- WORK INSTRUCTIONS
All lines with the word "payment" must be pulled from the entries below.

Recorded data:
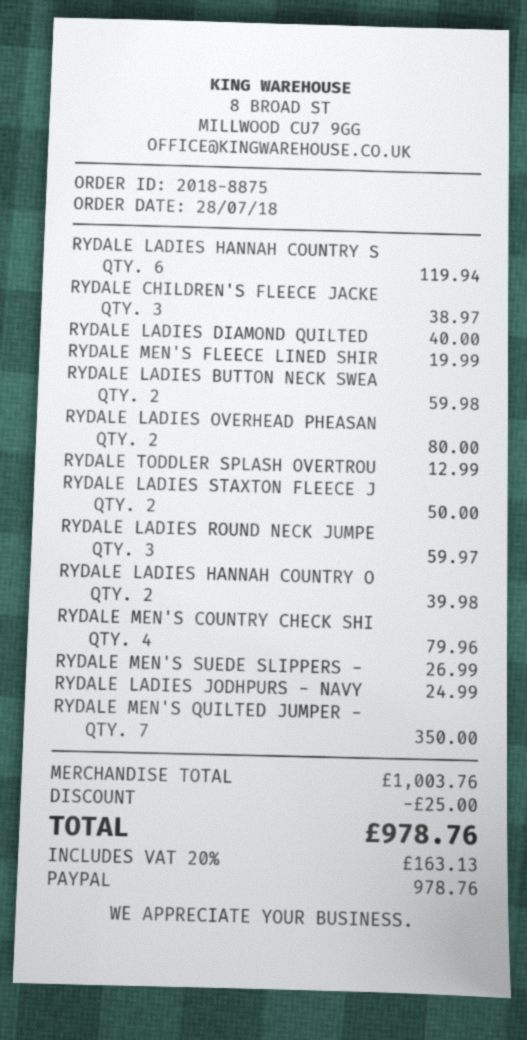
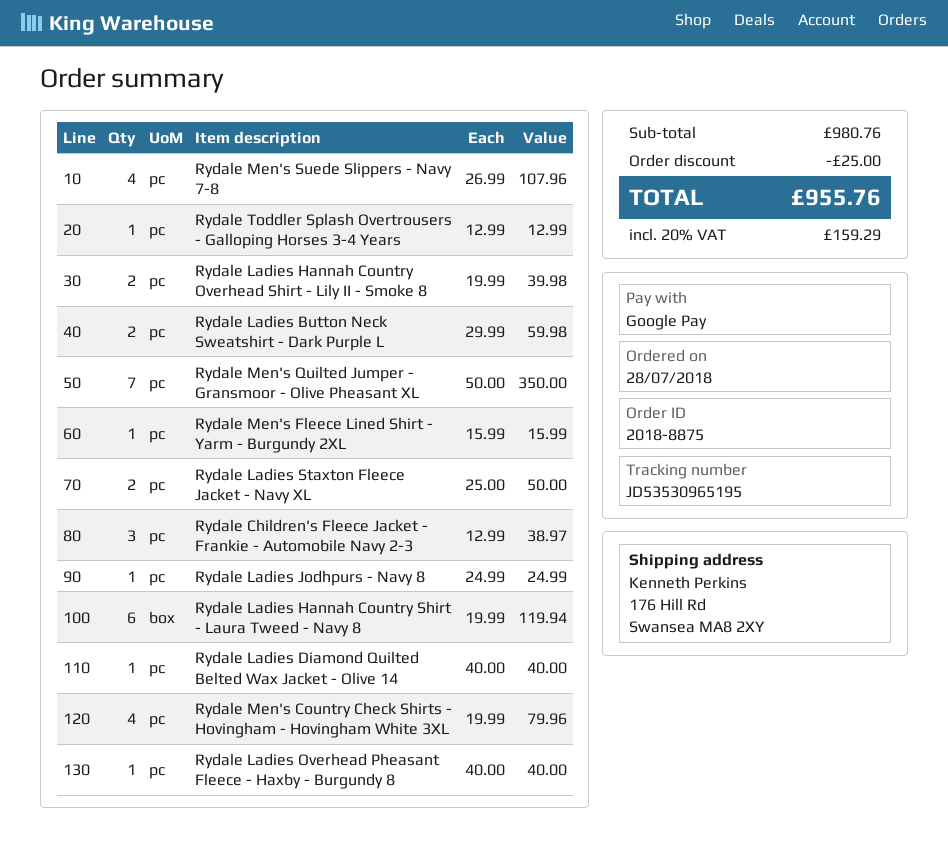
payment method: PayPal -> Google Pay
RYDALE MEN'S FLEECE LINED SHIR: 1 for 19.99 -> 1 for 15.99
RYDALE LADIES OVERHEAD PHEASAN: 2 for 80.00 -> 1 for 40.00
RYDALE LADIES ROUND NECK JUMPE: 3 for 59.97 -> none
RYDALE MEN'S SUEDE SLIPPERS -: 1 for 26.99 -> 4 for 107.96
subtotal: 1003.76 -> 980.76
tax: 20% = 163.13 -> 20% = 159.29
total: 978.76 -> 955.76

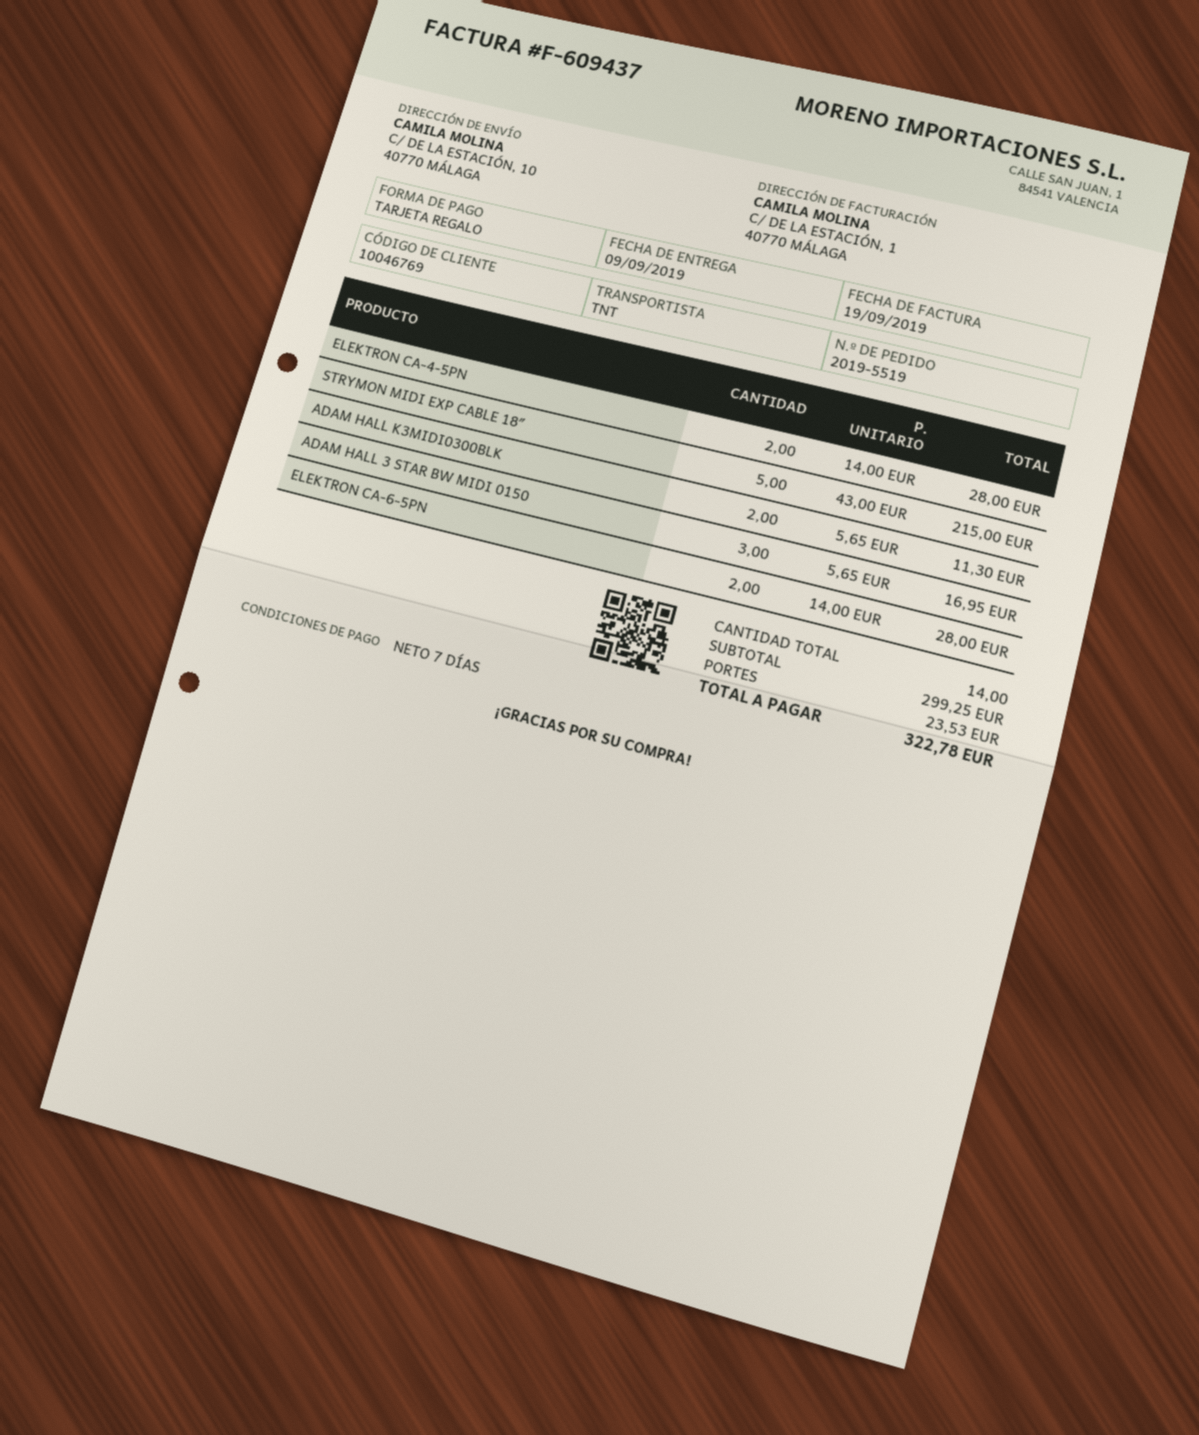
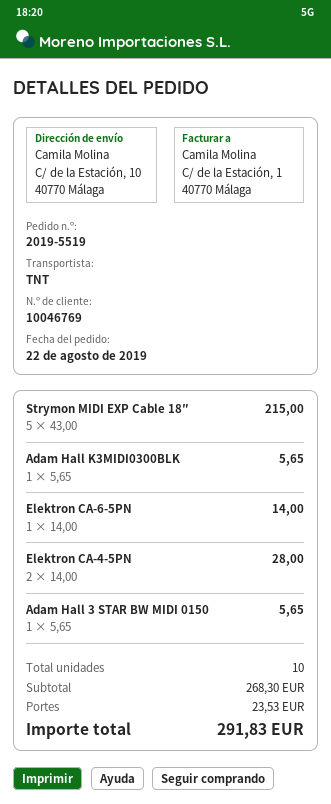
ADAM HALL K3MIDI0300BLK: 2 x 5.65 = 11.30 -> 1 x 5.65 = 5.65
ADAM HALL 3 STAR BW MIDI 0150: 3 x 5.65 = 16.95 -> 1 x 5.65 = 5.65
ELEKTRON CA-6-5PN: 2 x 14.00 = 28.00 -> 1 x 14.00 = 14.00
total quantity: 14 -> 10
subtotal: 299.25 -> 268.30
total: 322.78 -> 291.83

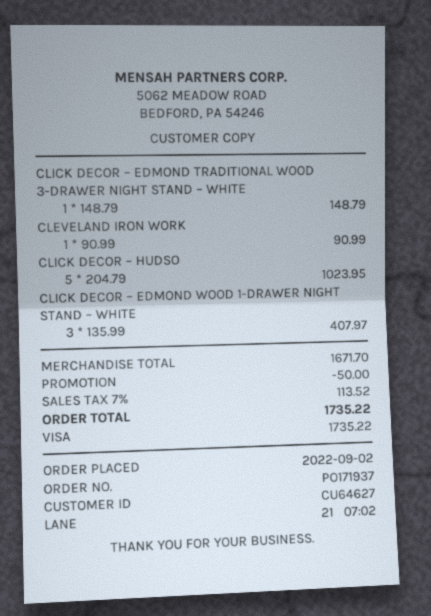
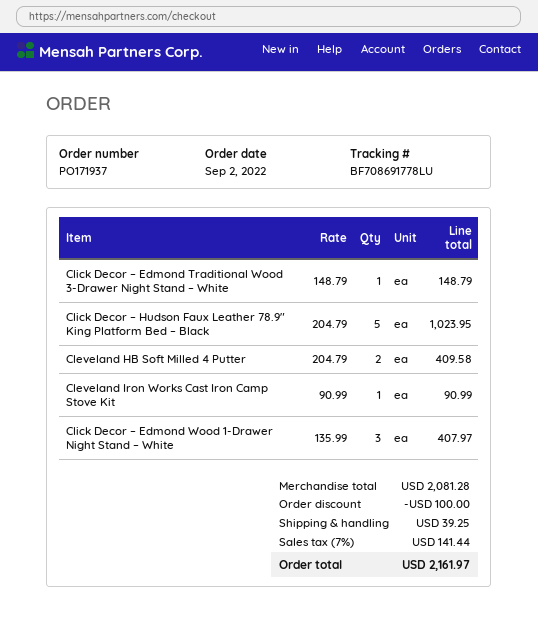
Cleveland HB Soft Milled 4 Putter: none -> 2 x 204.79 = 409.58
subtotal: 1671.70 -> 2081.28
discount: 50.00 -> 100.00
shipping: none -> 39.25
tax: 7% = 113.52 -> 7% = 141.44
total: 1735.22 -> 2161.97

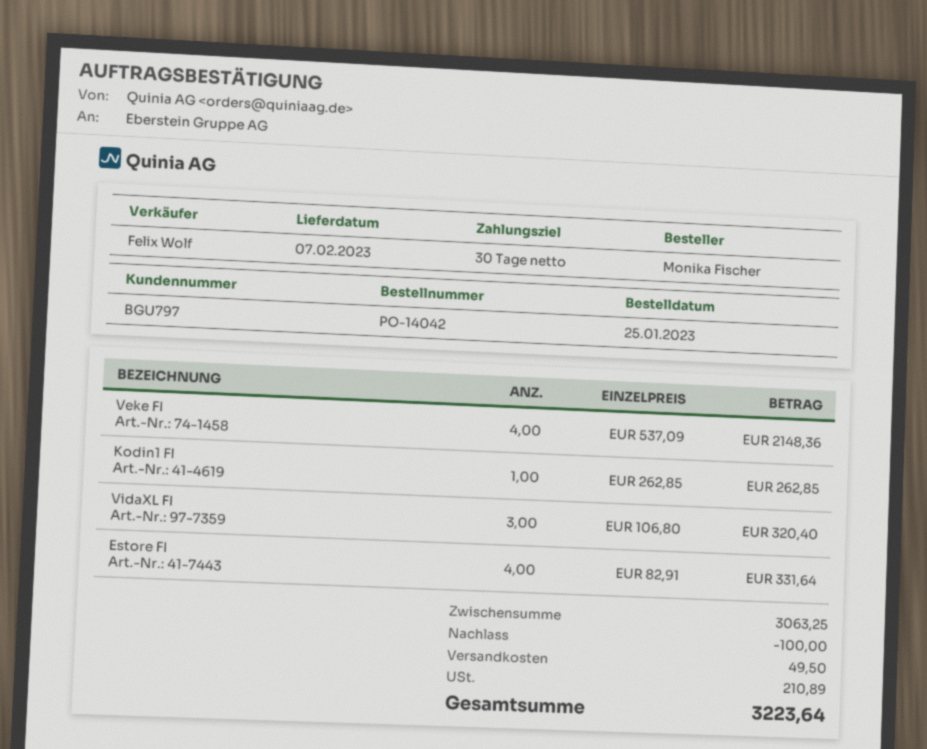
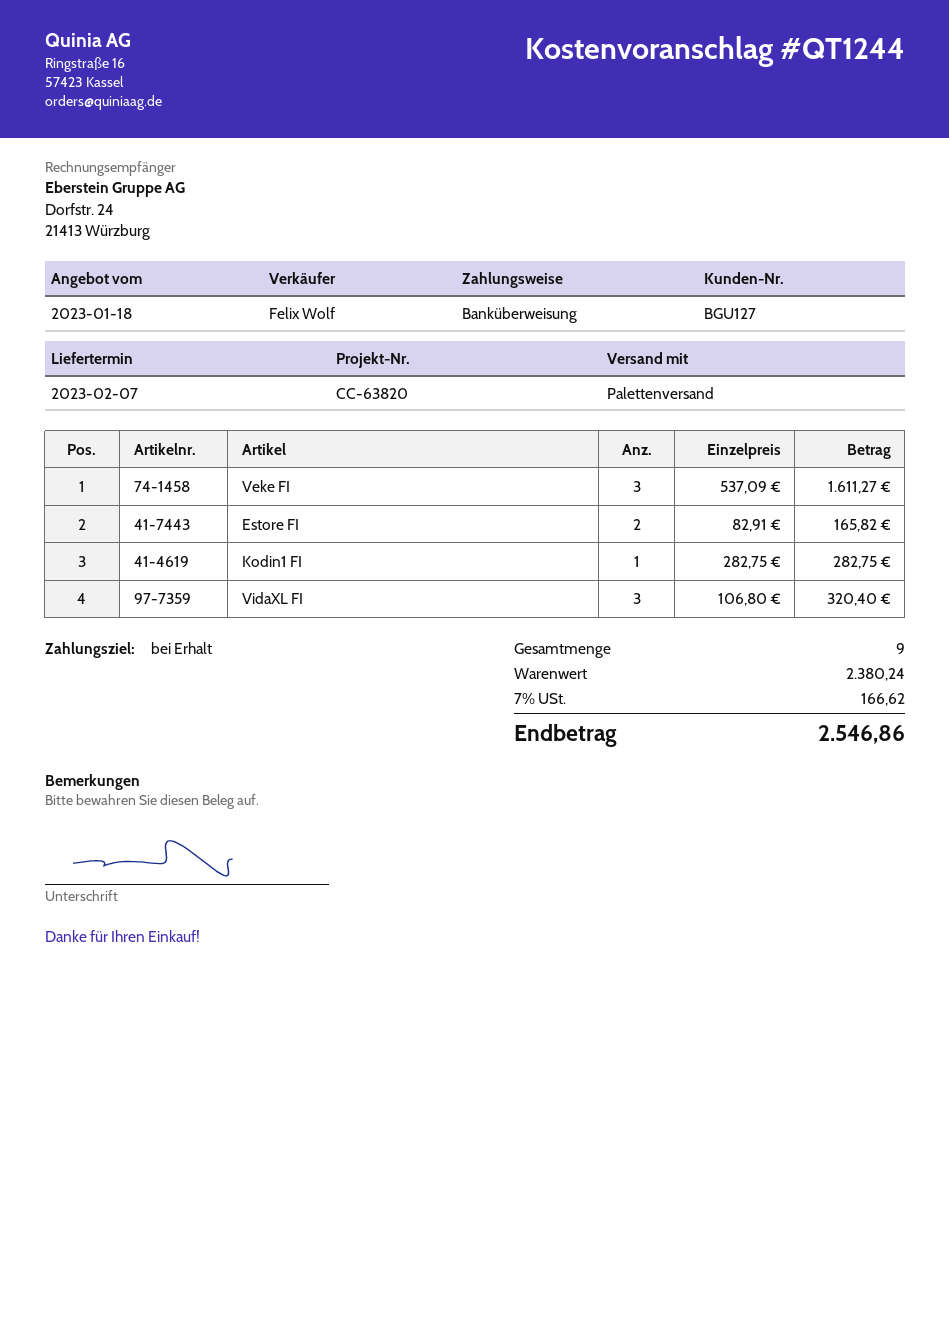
payment terms: 30 days -> on receipt
customer number: BGU797 -> BGU127
Veke FI: 4 x 537.09 = 2148.36 -> 3 x 537.09 = 1611.27
Kodin1 FI: 1 x 262.85 = 262.85 -> 1 x 282.75 = 282.75
Estore FI: 4 x 82.91 = 331.64 -> 2 x 82.91 = 165.82
subtotal: 3063.25 -> 2380.24
discount: 100.00 -> none
shipping: 49.50 -> none
tax: 210.89 -> 166.62
total: 3223.64 -> 2546.86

- SOLVED EXERCISE
payment method: PayPal -> Google Pay
payment terms: 30 days -> on receipt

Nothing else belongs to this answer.